Suit une page blanche (tout le papier nécessaire a été utilisé sans compter) puis enfin les onze pages de la liste, triée par éditeurs, sur trois colonnes, qui est sensiblement identique à la première liste.

La troisième liste

Cette troisième liste est indiquée « deuxième édition » ce qui semble indiquer que la première liste, dactylographiée, n’a existé dans l’esprit des éditeurs, que lorsqu’elle a été imprimée. Elle est datée du huit juillet 1942 et difficilement trouvable sur le web, même en mode image.
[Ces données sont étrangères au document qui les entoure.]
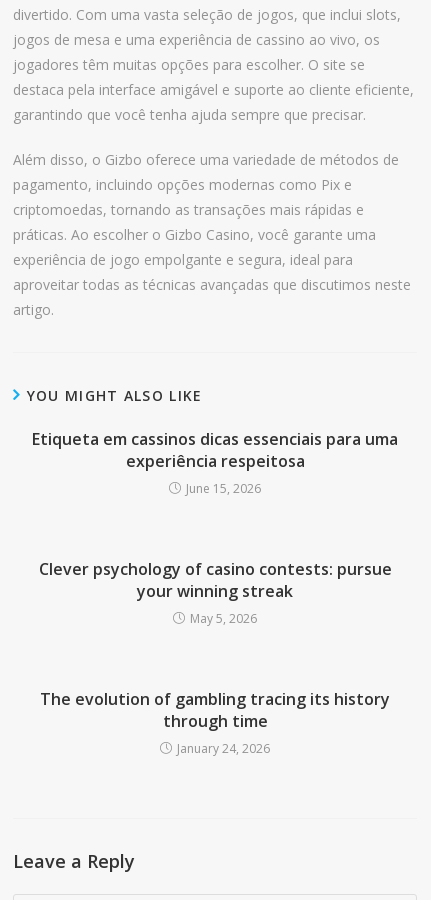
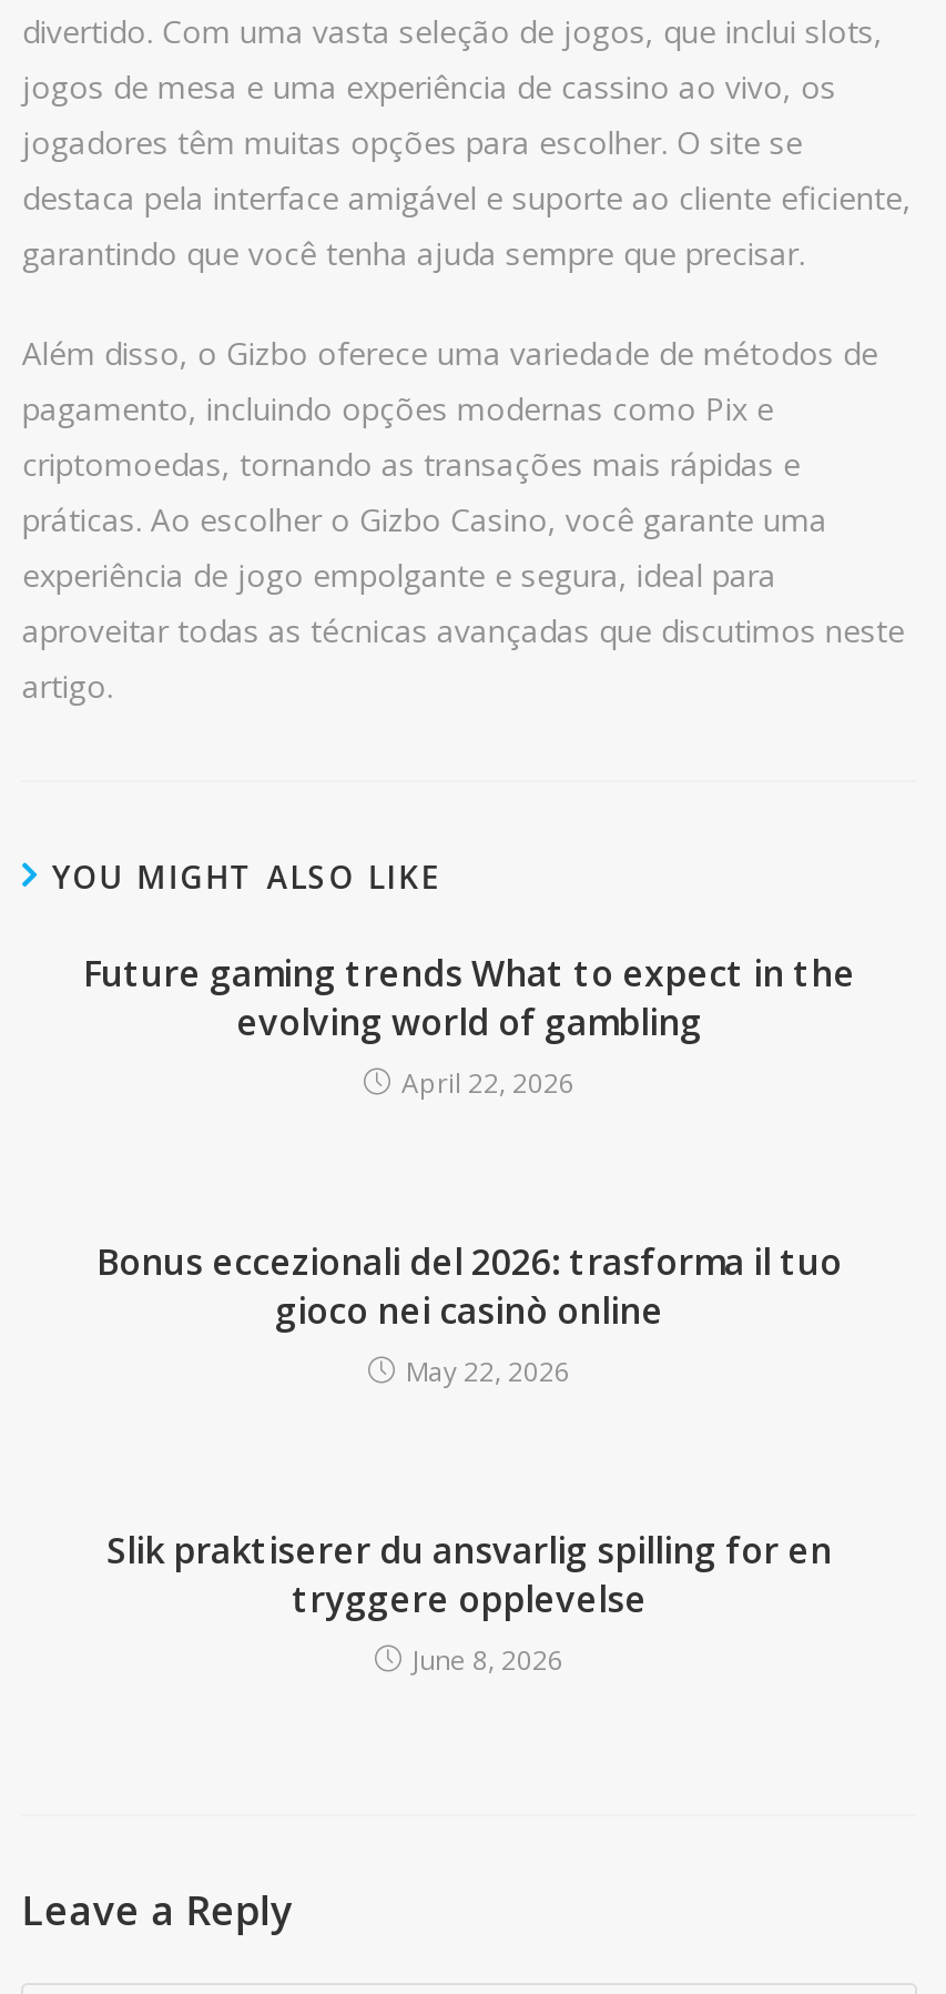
[32,428,398,497] Etiqueta em cassinos dicas essenciais para uma | experiência respeitosa | June 15, 2026 -> [83,949,855,1102] Future gaming trends What to expect in the | evolving world of gambling | April 22, 2026
[38,558,392,627] Clever psychology of casino contests: pursue | your winning streak | May 5, 2026 -> [96,1237,842,1390] Bonus eccezionali del 2026: trasforma il tuo | gioco nei casinò online | May 22, 2026
[40,688,390,757] The evolution of gambling tracing its history | through time | January 24, 2026 -> [106,1526,832,1679] Slik praktiserer du ansvarlig spilling for en | tryggere opplevelse | June 8, 2026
Voici l’« Avertissement » de cette liste de 1942 :

Avertissement pour la 2e édition / Paris, 8 juillet 1942.
La liste des ouvrages interdits, dite liste OTTO, a été publiée en octobre 1940 [mais datée de septembre].

Deux ans après, une édition de cette liste paraît nécessaire pour permettre de faire le point et tenir compte des mesures intervenues depuis cette date.

Dans cette deuxième édition, figurent :
D’une part, certains ouvrages égarés par-ci, par-là, dans les librairies, ou plus particulièrement chez les bouquinistes, qui avaient échappé au premier recensement ;
D’autre part, les ouvrages nouvellement interdits suivant les décisions du Militärbefehlshaber en France, décisions régulièrement communiquées aux éditeurs, et visant :

a) les traductions des ouvrages anglais (exception faite des ouvrages classiques), et polonais ;
b) les livres d’auteurs juifs (exception faite des ouvrages scientifiques) ;
c) les biographies, d’auteurs même aryens, consacrés à des juifs.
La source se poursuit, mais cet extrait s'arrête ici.